Anxiety Culture (John P. Allegrante, PhD, and Ulrich Hoinkes, PhD, PIs), Multiple European countries and the United States: This interdisciplinary activity brings together a broad range of global scholars in the humanities, sciences, and behavioral and social sciences to understand how cultural anxiety can be better understood in the context of the pressing planetary challenges of climate change, population health, migration, and technological change. The NIMH estimates that 31 percent of adults will experience an anxiety disorder in their lifetime. We know a lot about the term "anxiety" as a medical idiom at the individual, clinical level. What we do not know much about is what anxiety looks like and what its effects are at cultural and social levels. Thus, the challenge is to recognize the contours of this kind of anxiety as heuristic and the extent to which it is a mixture of both public discourse and social action. The project seeks to develop the conceptual language and middle-range theoretical framework with which to understand anxiety culture.
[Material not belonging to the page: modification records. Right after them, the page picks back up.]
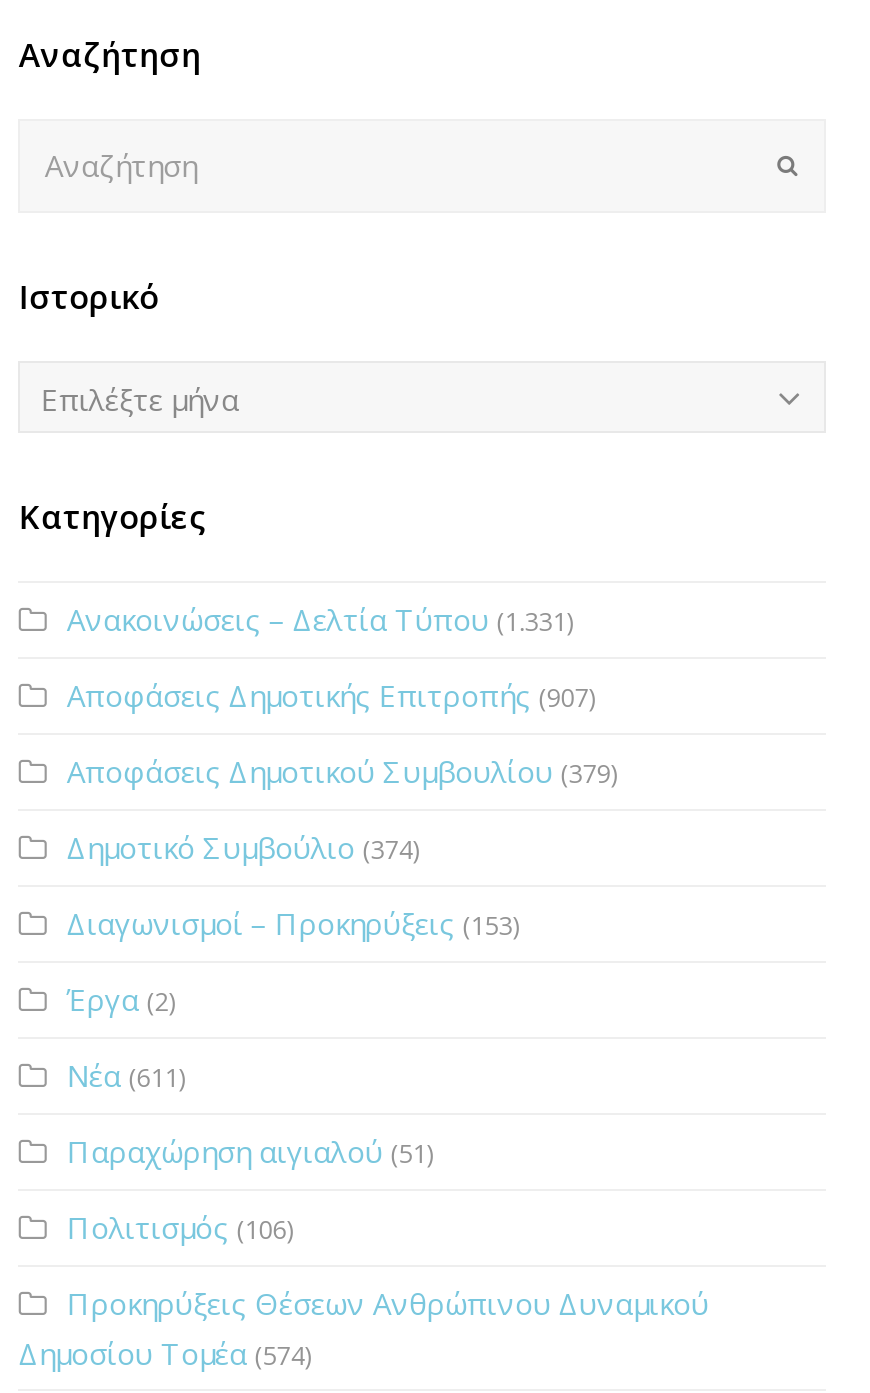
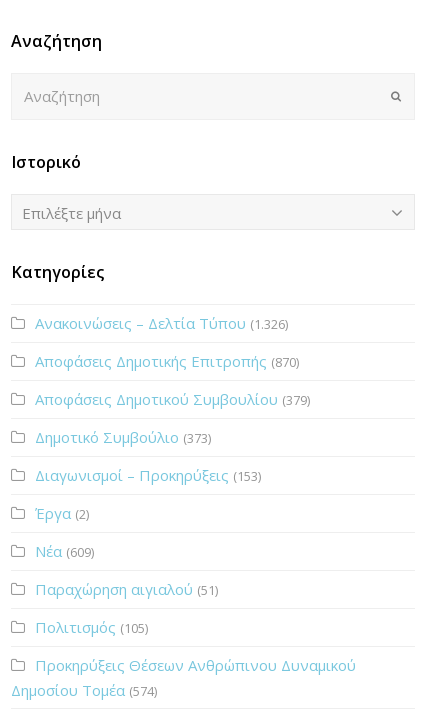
- Ανακοινώσεις – Δελτία Τύπου (1.331)
+ Ανακοινώσεις – Δελτία Τύπου (1.326)

- Αποφάσεις Δημοτικής Επιτροπής (907)
+ Αποφάσεις Δημοτικής Επιτροπής (870)

- Δημοτικό Συμβούλιο (374)
+ Δημοτικό Συμβούλιο (373)

- Νέα (611)
+ Νέα (609)

- Πολιτισμός (106)
+ Πολιτισμός (105)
Coronavirus: Impact on Adolescent Mental Health Problems and Harmful Behaviors (Thorhildur Halldorsdottir, PhD, PI), Iceland: The coronavirus 2019 (SARS-CoV-2) pandemic intersects with rising adolescent mental health problems and harmful behaviors, such as depressed mood, anxiety, and self-harm, and suicidal behavior. Addressing this pressing public health concern, the overarching objective of this project is to determine what psychological, environmental and genetic factors contribute to adolescent mental health and behaviors during COVID-19. The goals are to: 1) Examine the short- and long-term effect of COVID-19 on adolescent mental health and behavior; 2) Identify risk and protective factors associated with short- and long-term adolescent mental health problems and harmful behaviors during COVID-19; and 3) Determine the genetic contribution towards mental health problems and harmful behaviors in adolescents following COVID-19. Participants comprise 2,378 adolescents (61% of youth born in Iceland in 2004) in the one-of-a-kind longitudinal population-based LIFECOURSE cohort in which extensive social survey data, including four-waves of survey data collected during the pandemic, are coupled with genotypes and official data from the unique Icelandic health and developmental registries.

Urban Health Activities

School Violence Exposure as an Adverse Childhood Experience: A Nationwide Study of K-12 School Responses to Violence and their Impact on Youth Mental Health and Educational Outcomes (Sonali Rajan, EdD, and Charles Branas, PhD, Co-PIs): The goal of this project is to fill critical gaps in knowledge by collecting cross-sectional survey data from a national sample of students, teachers, and principals from twelve K-12 schools across the U.S. with varying degrees of exposure to school shootings by examining if the strength of the association between exposure to school safety interventions and mental health outcomes in particular varies as a function of the burden of trauma experienced within a school. Results will have specific implications for schools, as they consider the best ways to support the mental health, safety, and learning needs of their school communities.